Face smooth from sleep
the lake awakens,
dabs on rouge –
a gift of the rising sun –
and opens for business.

Two ducks rippling
across the surface
begin to write the day.

(c) 2011 David L. Harrison, all rights reserved

14 comments on “A New Day

  1. Thanks for sharing about your lake David. Our lake is still covered with ice – we are in northern NY in the Adirondacks. We are not on the lake so i have a minimum of a 15 minute walk down our neighbor’s driveway, or i can walk to the other side of the lake which takes about 40 minutes. The ice is slowly beginning to thaw around the edges. Yesterday, the chair that was about 5 feet from shore had drifted through the water to shore, and 2 Canada geese were out on the ice complaining. I’m hoping when i walk down later today the ice will be gone… or tomorrow… we got an inch of snow last night but now the sun is out so i’m waiting til later in the day to walk.
    Here are a couple haiku i’ve written about our lake this April:
    Ice not yet gone.
    A chair remains standing.
    Spring, where art thou?

    Honk! Honk! Honk!
    A pair of geese fly overhead.
    Is the pond open yet?

    Ice melt has begun.
    Geese honk: when will lake thaw?
    Chair floated to shore.

  2. David: Beautiful descriptions! I just looked up “to wax poetic” because I was going to offer that as a compliment, only to find that it is sometimes considered a pejorative! I did not know that. Anyway… I admire your images and choice of words. Some poets know how to get it right also…

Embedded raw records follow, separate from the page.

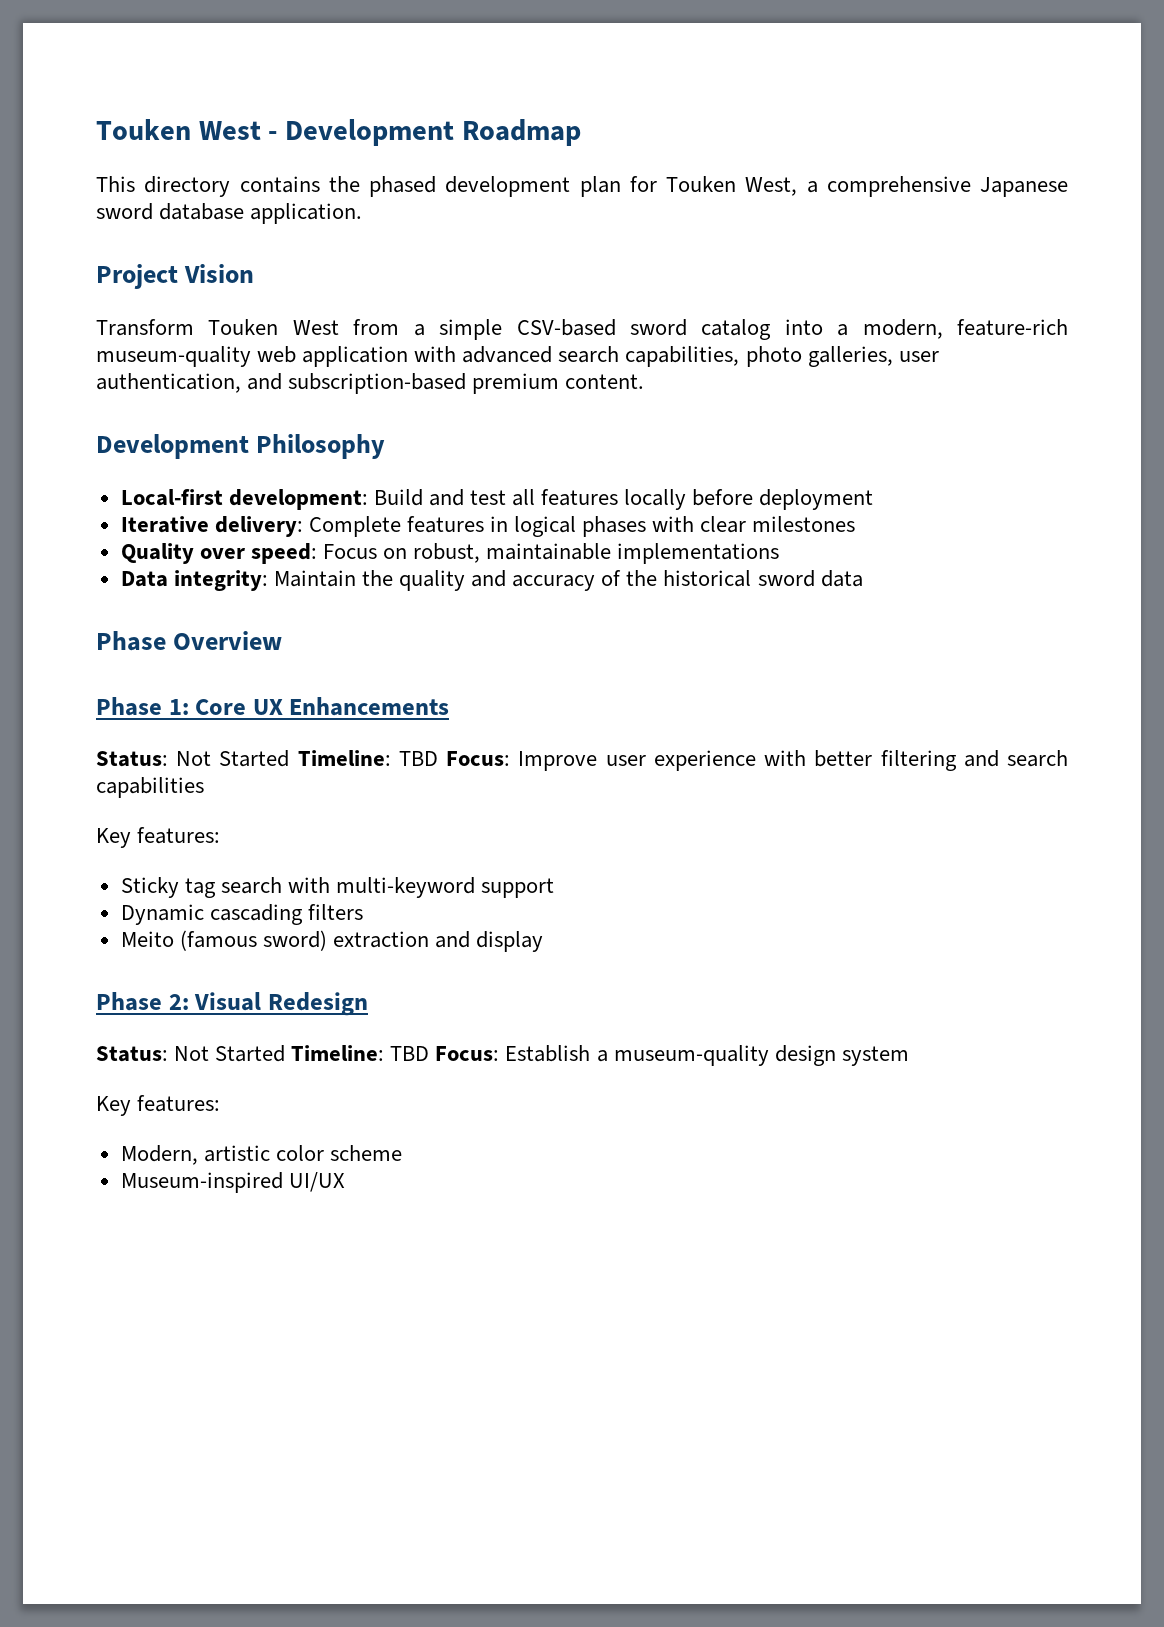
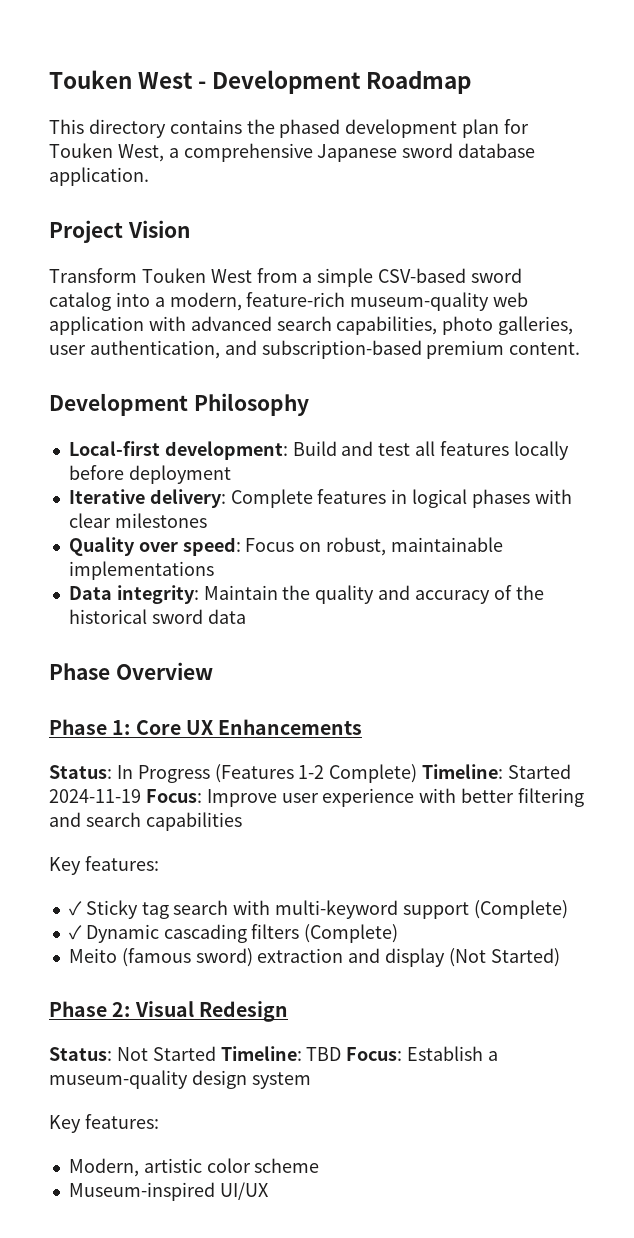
- Status: Not Started Timeline: TBD Focus: Improve user experience with better filtering and search capabilities
+ Status: In Progress (Features 1-2 Complete) Timeline: Started 2024-11-19 Focus: Improve user experience with better filtering and search capabilities
- Sticky tag search with multi-keyword support
- Dynamic cascading filters
+ ✓ Sticky tag search with multi-keyword support (Complete)
+ ✓ Dynamic cascading filters (Complete)
- Meito (famous sword) extraction and display
+ Meito (famous sword) extraction and display (Not Started)

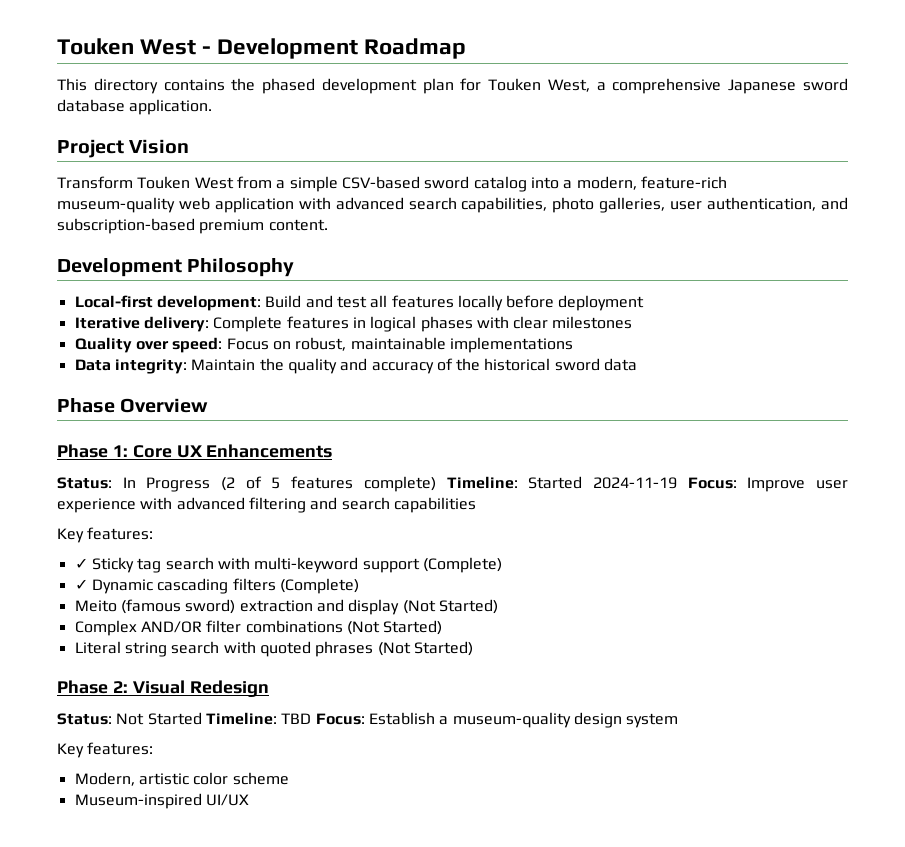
- Status: In Progress (Features 1-2 Complete) Timeline: Started 2024-11-19 Focus: Improve user experience with better filtering and search capabilities
+ Status: In Progress (2 of 5 features complete) Timeline: Started 2024-11-19 Focus: Improve user experience with advanced filtering and search capabilities
+ Complex AND/OR filter combinations (Not Started)
+ Literal string search with quoted phrases (Not Started)

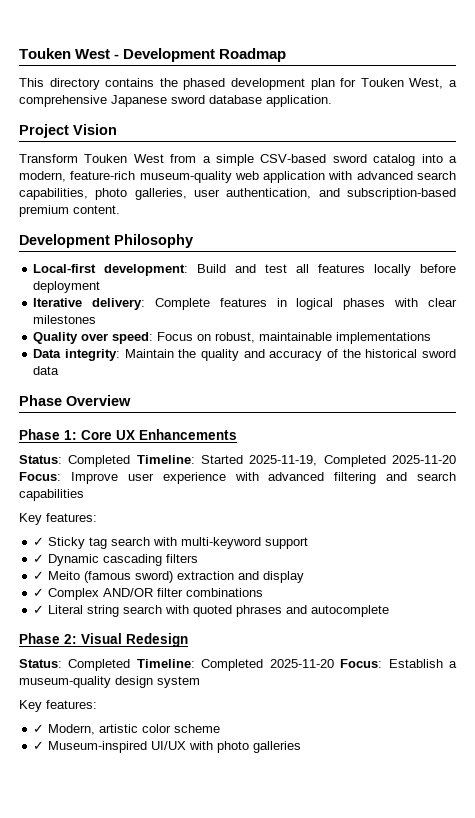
- Status: In Progress (2 of 5 features complete) Timeline: Started 2024-11-19 Focus: Improve user experience with advanced filtering and search capabilities
+ Status: Completed Timeline: Started 2025-11-19, Completed 2025-11-20 Focus: Improve user experience with advanced filtering and search capabilities
- ✓ Sticky tag search with multi-keyword support (Complete)
+ ✓ Sticky tag search with multi-keyword support
- ✓ Dynamic cascading filters (Complete)
- Meito (famous sword) extraction and display (Not Started)
- Complex AND/OR filter combinations (Not Started)
- Literal string search with quoted phrases (Not Started)
+ ✓ Dynamic cascading filters
+ ✓ Meito (famous sword) extraction and display
+ ✓ Complex AND/OR filter combinations
+ ✓ Literal string search with quoted phrases and autocomplete
- Status: Not Started Timeline: TBD Focus: Establish a museum-quality design system
+ Status: Completed Timeline: Completed 2025-11-20 Focus: Establish a museum-quality design system
- Modern, artistic color scheme
+ ✓ Modern, artistic color scheme
- Museum-inspired UI/UX
+ ✓ Museum-inspired UI/UX with photo galleries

    • Thank you, Karen! I loved working on GOOSE LAKE. Keep thinking I should do a second book but so far haven’t gotten to it.

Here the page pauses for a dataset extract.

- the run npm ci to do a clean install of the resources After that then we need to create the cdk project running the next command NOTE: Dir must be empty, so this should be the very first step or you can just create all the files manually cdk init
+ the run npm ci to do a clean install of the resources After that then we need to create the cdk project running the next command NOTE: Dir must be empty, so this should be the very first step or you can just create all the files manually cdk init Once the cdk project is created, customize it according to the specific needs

  3. I love the prose part as well as the poem part. Looks like you self-published this one through Create Space / Amazon? Like others mentioned above I too wish it were in print.

    • Editors who reviewed the manuscript liked the writing and poems but passed saying there wouldn’t be a large enough audience. That’s why I gave up trying and made this my only self-published project. I, too, would love to see it in print.

  4. I’ve thought about you every morning this past week or so. Two geese, sometimes as many as five, have been visiting the two ponds in front of my house. My 21 tame ducks are enjoying the extra company. I am, too. Wouldn’t mind if they stayed, as a pair of mallards did a few years ago. Mallory disappeared in September, but Max is still around. Perhaps the geese will also figure out life is good around Hutchinson Farms. 😊

    • Hi Sandy! Thank you for dropping by. These quiet ponds are sure appealing to wild birds looking for a little retirement home. We’ve also had some visitors that decided to stay. I hope your geese decide to stick around and meet the neighbors.

  5. I love all the post, David, but especially that ‘rouge’, a favorite part of the day, early morning pink. I have your book, need to return to read again! Thank you.